Taliban appoints Mullah Akhtar Mansour as new leader

  • 31/07/2015
(Reuters)
(Reuters)

The Taliban has appointed Mullah Akhtar Mansour as the new leader of the Afghan insurgent group, marking a historic power transition for the militant movement.

The announcement comes a day after the insurgents confirmed the death of their elusive leader Mullah Omar, who led the fractious group for some 20 years.

Mansour, a longtime trusted deputy of Omar, takes charge as the Taliban confronts growing internal divisions and is threatened by the rise of Islamic State, the Middle East jihadist outfit that is making steady inroads in Afghanistan.

"After (Omar's) death the leadership council and Islamic scholars of the country, after long consultations, appointed his close and trusted friend and his former deputy Mullah Akhtar Mansour as the leader," the Taliban said in a Pashto-language statement posted on their website on Friday.

The Taliban has confirmed Omar died of "sickness", without specifying when, a day after the Afghan government said the one-eyed warrior-cleric had passed away in Pakistan two years ago.

The militant group said Omar never left Afghanistan, from where he led the movement.

"Not for a single day in the last 14 years did he go to Pakistan or any other country and led the Islamic Emirate affairs from his headquarters," the statement said, declaring three days of prayer ceremonies in his memory.

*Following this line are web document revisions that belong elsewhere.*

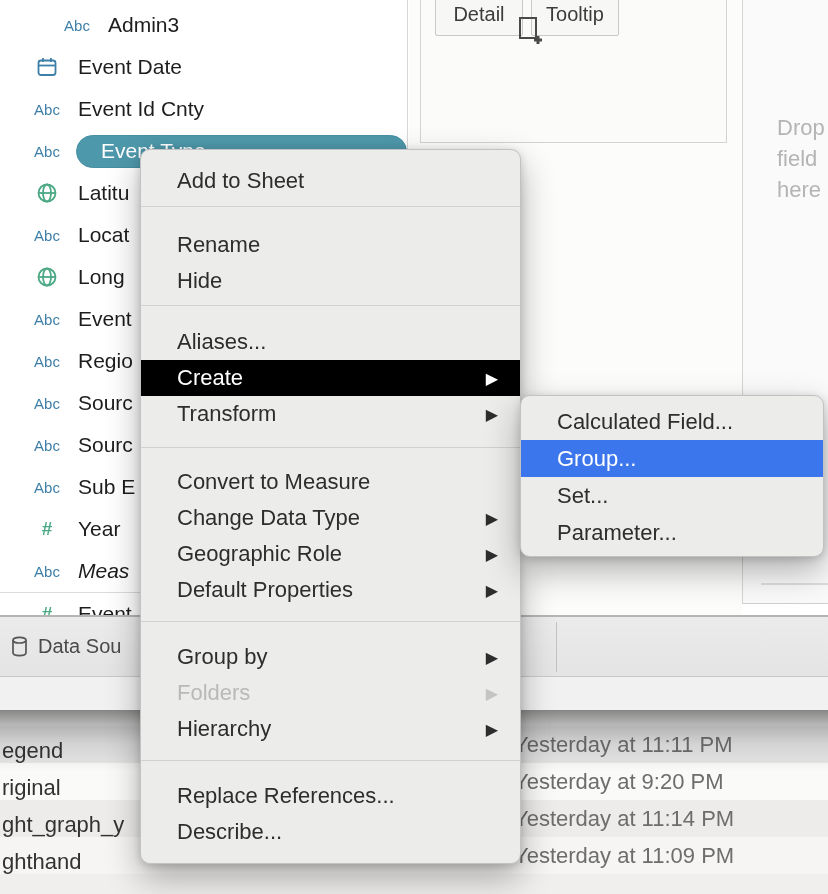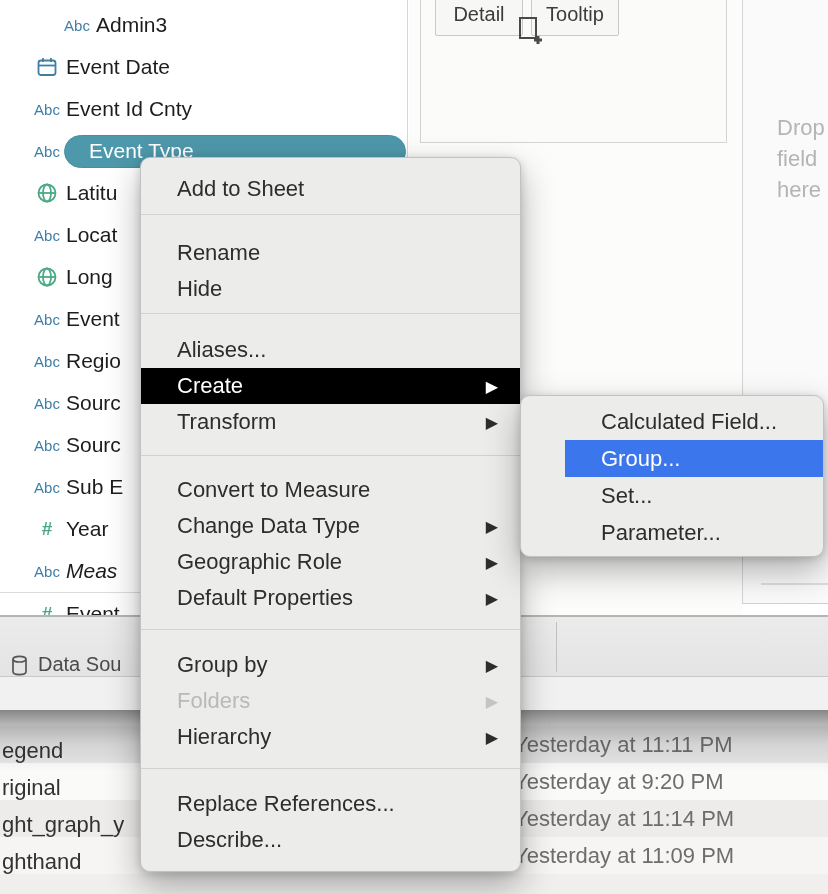--- a/index.html
+++ b/index.html
@@ -7,21 +7,21 @@
          font-family:"Liberation Sans",sans-serif;-webkit-font-smoothing:antialiased;}
 
   
   .work-bg{position:absolute;left:409px;top:0;width:333px;height:615px;background:#fcfcfb;}
 
   
   .data-pane{position:absolute;left:0;top:0;width:408px;height:615px;background:#ffffff;
              border-right:1px solid #d7d7d7;box-sizing:border-box;padding-top:4px;overflow:hidden;}
   .field-row{height:42px;display:flex;align-items:center;padding-left:30px;}
   .field-row.indent{padding-left:60px;}
-  .f-icon{width:34px;min-width:34px;display:flex;align-items:center;justify-content:center;margin-right:2px;}
+  .f-icon{width:34px;min-width:34px;display:flex;align-items:center;justify-content:center;margin-right:14px;}
   .abc-glyph{font-size:15px;color:#3e7fa8;}
   .hash-glyph{font-size:19px;font-weight:700;color:#4ca985;}
   .f-label{font-size:21px;color:#1d1d1d;white-space:nowrap;}
   .italic .f-label{font-style:italic;}
   .pill{height:33px;width:342px;box-sizing:border-box;margin-left:-2px;background:#4e98ab;
         border:1px solid #4590a3;border-radius:17px;display:flex;align-items:center;
         padding:0 24px;overflow:hidden;}
   .pill .f-label{color:#ffffff;}
   .fields-sep{height:1px;background:#dcdcdc;}
 
@@ -35,58 +35,58 @@
 
   
   .view-area{position:absolute;left:742px;top:0;width:86px;height:604px;background:#fafafa;
              border-left:1px solid #d5d5d5;border-bottom:1px solid #cfcfcf;box-sizing:border-box;}
   .drop-hint{position:absolute;left:34px;top:112px;font-size:22px;line-height:31px;color:#b4b4b4;}
   .view-divider{position:absolute;left:18px;right:0;top:583px;height:2px;background:#dedede;}
 
   
   .tabbar{position:absolute;left:0;top:615px;width:828px;height:62px;box-sizing:border-box;
           background:linear-gradient(#ecebeb,#e5e4e4);border-top:2px solid #b5b5b5;border-bottom:1px solid #c9c9c9;}
-  .tab-ds{position:absolute;left:0;top:0;height:100%;display:flex;align-items:flex-end;padding-left:11px;}
+  .tab-ds{position:absolute;left:0;top:0;height:100%;display:flex;align-items:center;padding-left:11px;}
   .tab-ds .db-ico{margin-right:10px;display:flex;align-items:center;}
   .tab-ds .tab-label{font-size:20px;color:#4a4a4a;white-space:nowrap;}
   .tab-divider{position:absolute;left:556px;top:5px;width:1px;height:50px;background:#c2c2c2;}
   .new-sheet{position:absolute;left:517px;top:15px;z-index:5;}
   .statusbar{position:absolute;left:0;top:677px;width:828px;height:33px;background:#f2f1f1;}
 
   
   .file-list{position:absolute;left:0;top:710px;width:828px;height:184px;background:#f0efee;}
   .file-row{position:absolute;left:0;right:0;height:37px;display:flex;align-items:center;}
   .file-row.r1{top:16px;background:#e9e8e8;}
   .file-row.r2{top:53px;background:#fafaf9;}
   .file-row.r3{top:90px;background:#edecea;}
   .file-row.r4{top:127px;background:#f6f5f4;}
   .fname{font-size:22px;color:#323232;padding-left:2px;white-space:nowrap;margin-top:13px;}
   .ftime{position:absolute;left:514px;font-size:22px;color:#6d6d6d;white-space:nowrap;}
   .shadow-overlay{position:absolute;left:0;top:0;width:100%;height:70px;pointer-events:none;
       background:linear-gradient(180deg,rgba(30,30,30,.50) 0px,rgba(30,30,30,.28) 14px,rgba(30,30,30,.10) 34px,rgba(30,30,30,0) 62px);}
 
   
-  .ctx-menu{position:absolute;left:140px;top:157px;width:381px;height:715px;box-sizing:border-box;
+  .ctx-menu{position:absolute;left:140px;top:149px;width:381px;height:715px;box-sizing:border-box;
             background:#ececeb;border:1px solid #c2c2c2;border-radius:10px;z-index:20;
             box-shadow:0 14px 34px rgba(0,0,0,.30),0 2px 8px rgba(0,0,0,.16);padding-top:13px;overflow:hidden;}
   .ctx-item{height:36px;display:flex;align-items:center;padding:0 22px 0 36px;font-size:22px;color:#2d2d2d;white-space:nowrap;}
   .ctx-item .arrow{margin-left:auto;font-size:16px;color:#2d2d2d;}
   .ctx-item.selected{background:#000000;color:#ffffff;}
   .ctx-item.selected .arrow{color:#ffffff;}
   .ctx-item.disabled{color:#b9b9b9;}
   .ctx-item.disabled .arrow{color:#c4c4c4;}
   .ctx-sep{height:1px;background:#d2d1d0;}
   .s1{margin:7px 0 20px;} .s2{margin:6px 0 18px;} .s3{margin:15px 0 16px;}
   .s4{margin:13px 0 17px;} .s5{margin:13px 0 17px;}
 
   
   .submenu{position:absolute;left:520px;top:395px;width:304px;height:162px;box-sizing:border-box;
            background:#ececeb;border:1px solid #c2c2c2;border-radius:10px;z-index:30;
            box-shadow:0 14px 34px rgba(0,0,0,.30),0 2px 8px rgba(0,0,0,.16);padding-top:7px;overflow:hidden;}
-  .sub-item{height:37px;display:flex;align-items:center;padding:0 20px 0 36px;font-size:22px;color:#2d2d2d;white-space:nowrap;margin-left:44px;}
+  .sub-item{height:37px;display:flex;align-items:center;padding:0 20px 0 36px;font-size:22px;color:#2d2d2d;white-space:nowrap;}
   .sub-item.selected{background:#3c76ec;color:#ffffff;}
 
   svg{display:block;}
 </style>
 </head>
 <body>
 
 <div class="stage">
 
   <div class="work-bg"></div>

The confirmation of Omar's death ends years of fevered speculation about the fate of the leader, who has not been seen in public since the 2001 US-led invasion of Afghanistan that toppled the Taliban from power.

But it cast a pall on the country's fragile peace process aimed at ending the long war, with the Taliban distancing itself from the second round of talks slated for Friday.

Michael Kugelman, Afghanistan expert at the Washington-based Woodrow Wilson International Center for Scholars, said the loss of their long-time leader was a huge blow for the Taliban.

"(The) announcement of Omar's death will spark an existential crisis for the Taliban, and the last thing that will be on its mind are peace talks," Kugelman told AFP.

"It will need to focus on its survival, not talks."

Mark Toner, the US State Department's deputy spokesman, said Omar's death was "clearly a moment of opportunity and we would encourage the Taliban to use this time of opportunity to make genuine peace with the Afghan government".

But many Taliban ground commanders have openly questioned the legitimacy of the peace talks with Kabul, exposing dangerous faultlines within the movement.

The split over the peace process has been worsened by the emergence of a local branch of Islamic State, which last year declared a "caliphate" across large areas of Iraq and Syria under its control.

The Taliban warned IS recently against expanding in the region, but this has not stopped some fighters, inspired by the group's success, from defecting.